Le Gers se lance dans le vin sans alcool avec une ambition industrielle
Vin européen : Washington confirme la taxe de 15 %, Bruxelles bredouille

C’est un revers cinglant pour les vignerons du Vieux Continent. L’Union européenne a annoncé avoir échoué à obtenir une exemption pour son secteur viticole dans l’accord commercial conclu fin juillet avec les États-Unis.
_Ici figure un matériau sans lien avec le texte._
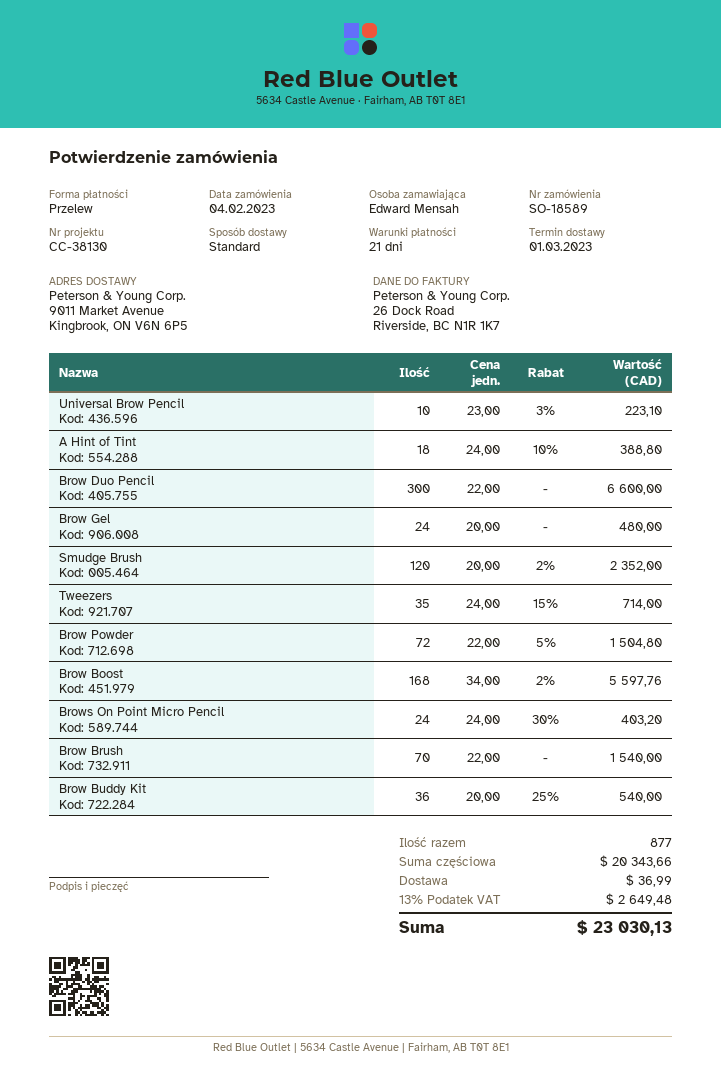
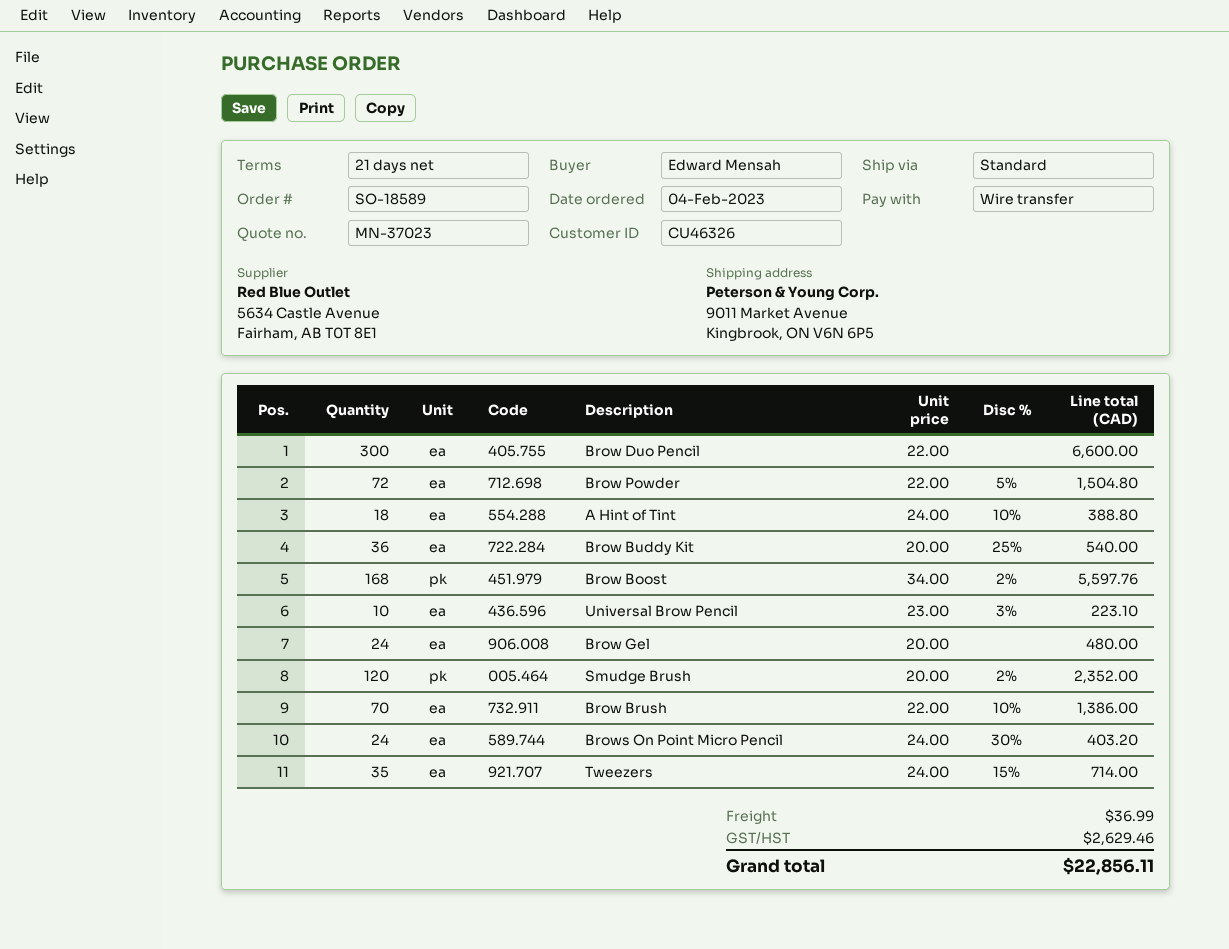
Brow Brush: 70 x 22.00 = 1540.00 -> 70 x 22.00 - 10% = 1386.00
tax: 2649.48 -> 2629.46
total: 23030.13 -> 22856.11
Résultat : les vins français et italiens, fers de lance des exportations européennes, seront taxés à hauteur de 15 % à leur entrée sur le marché américain.

Un compromis qui laisse la filière sur le carreau

Les négociations menées à la hâte visaient d’abord à éviter un scénario explosif : l’imposition de lourdes taxes sur l’industrie automobile européenne, brandies comme menace par l’administration Trump. Si les constructeurs ont échappé au pire, les producteurs de vin paieront l’addition. Une situation qui provoque la colère des exportateurs, d’autant que les États-Unis représentent un débouché majeur pour les grands crus de Bordeaux, de Bourgogne ou de Champagne. Pour Gabriel Picard, président de la Fédération des exportateurs de vins et spiritueux français, la déception est immense : malgré des mois de travail, la filière se retrouve face à des « difficultés considérables ».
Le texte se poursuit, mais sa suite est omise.